The thematic tagline driving the industry rightly asserts that every child deserves a loving home, but it’s far more complicated than that. As Adoptionland’s territory has expanded, its paradoxes have been amplified:

  • Modern infant adoption is purportedly about finding homes for children who need them, but also undeniably about acquiring babies for people who want them.
  • Relinquishment and adoption make both adoptive and birth/first parents intimate strangers to the adoptee, but in different ways.
  • Adoptees are both cherished family members and, to one degree or another, commodities.
  • Birth/first parents are humans in need of resources, empowerment and ethical treatment, yet simultaneously the essential tacit manufacturing sector of a global economic system.
  • The foster care system has been hailed as a lifeline for abused and neglected children, and rebuked as a fast lane to disaster for those who age out of the system without being adopted.

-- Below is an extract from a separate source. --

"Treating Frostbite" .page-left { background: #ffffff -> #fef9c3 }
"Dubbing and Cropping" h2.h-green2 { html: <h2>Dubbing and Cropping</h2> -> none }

Some lawmakers in states that have yet to restore adult adoptee access to records still live in the belief that, despite the advent of consumer DNA testing, sealed adoption records somehow prevent adoptees from identifying biological family members.

Roughly 35,000 intercountry adoptees whose adoptive parents thought they became citizens when adopted are still vulnerable to deportation.

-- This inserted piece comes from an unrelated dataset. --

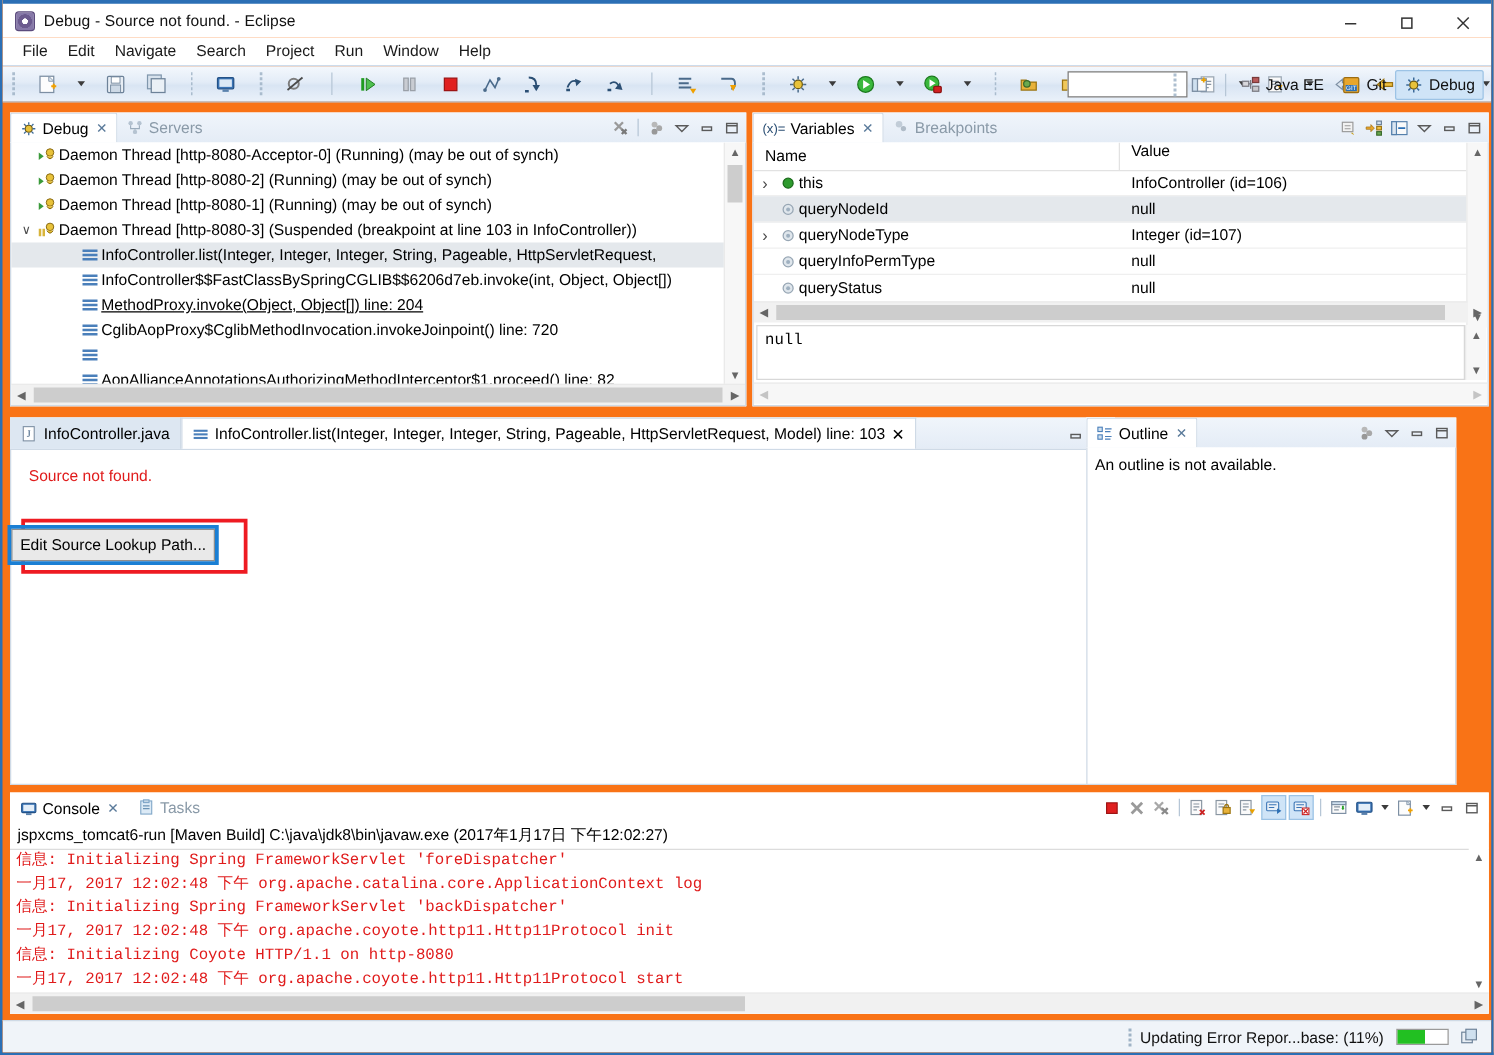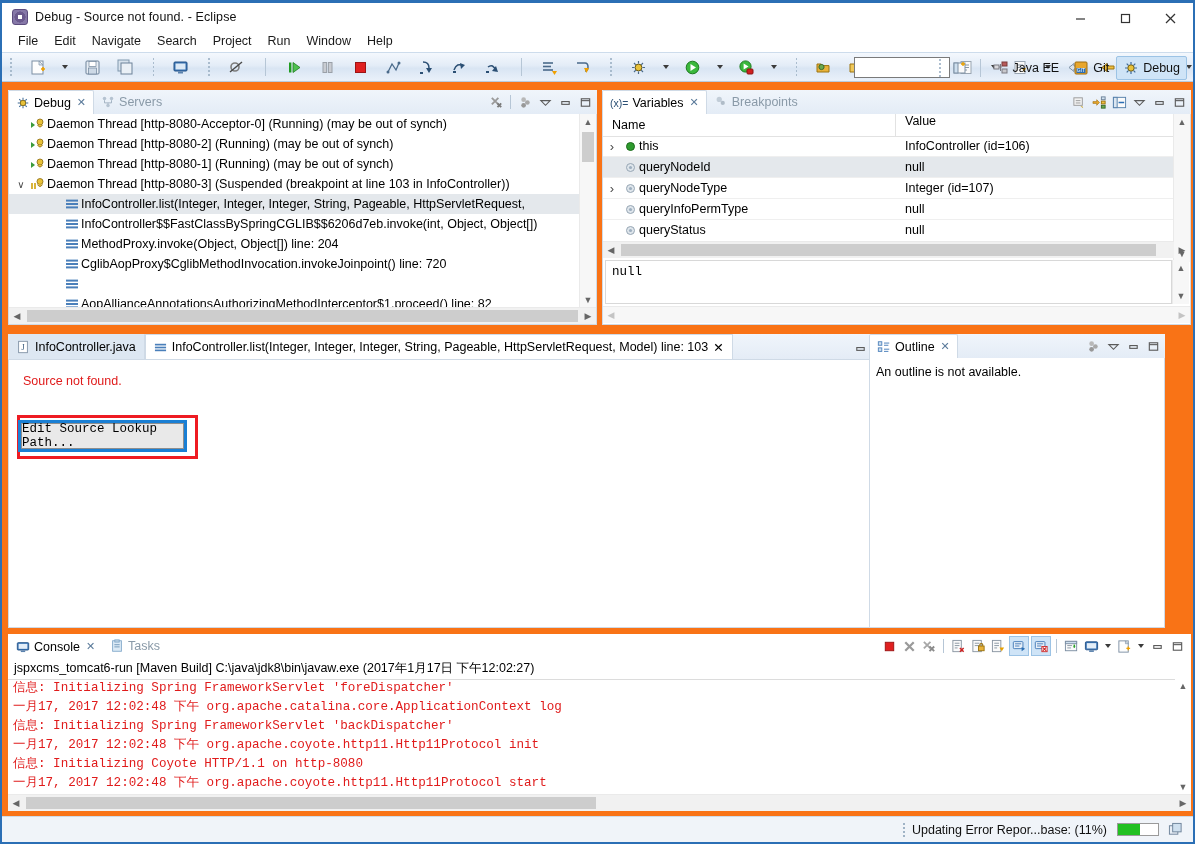"MethodProxy.invoke(Object, Object[])" div.trow { text-decoration: none -> underline }
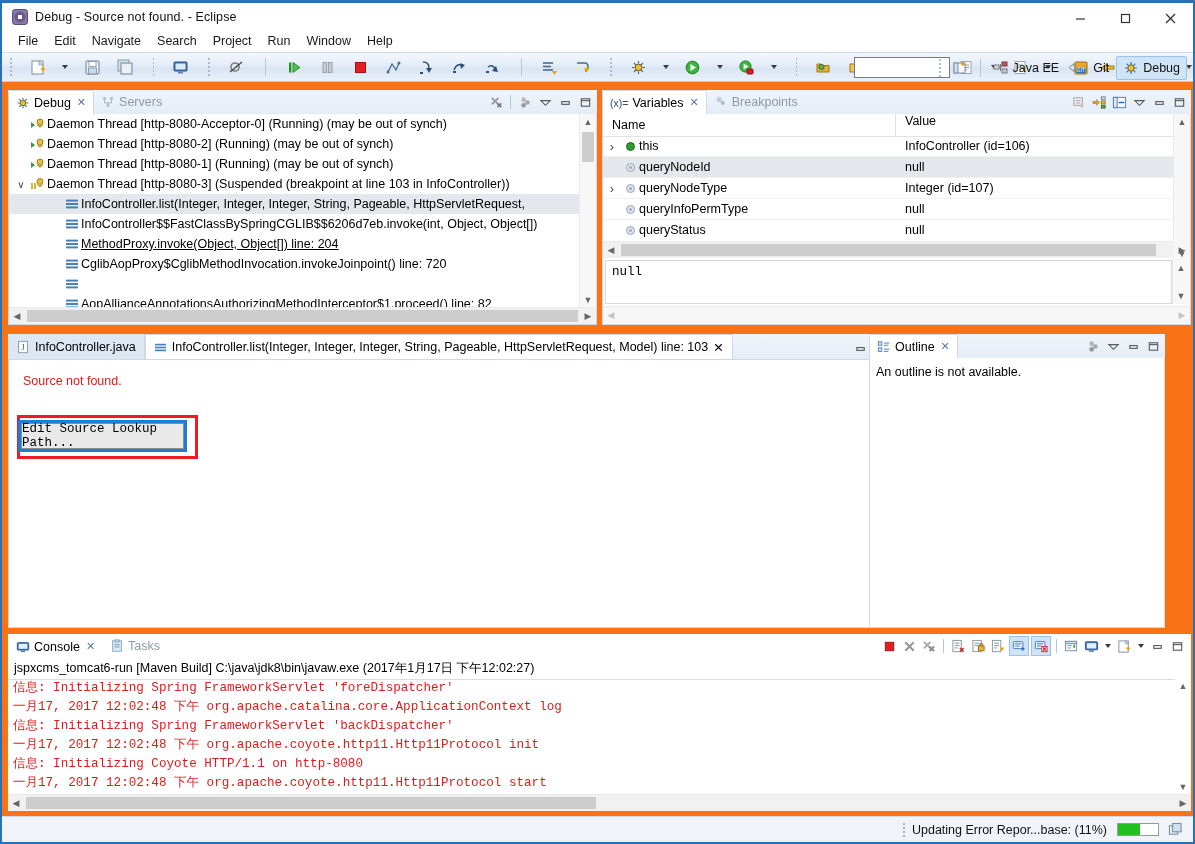"Edit Source Lookup Path..." div.lookup-btn { font-family: Liberation Mono, monospace -> none; left: 12px -> 0 }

Relinquishment and adoption simultaneously resolve and create major life challenges. Adoption, even under the best of motives and circumstances, serves both love and money.  

As a result, those “touched by adoption” face unique, but not insurmountable, challenges that leave us navigating a paradoxical world framed by grief and gratitude; loss and love; ambivalence and attachment; fantasy and identity; statutory legalities, monetary ambiguities, and human realities.  

Certain paradoxes may always remain, but here are three issues that lawmakers can address now:

(1)  The Colorado legislature can continue to lead the nation by aligning penalties for providing false information in preparation of human vital records with those involving property transactions.  

(2) State legislatures should follow the lead of states like Colorado and restore adult adoptee access to records.

(3) Congress should pass the Adoptee Citizenship Act to protect international adoptees.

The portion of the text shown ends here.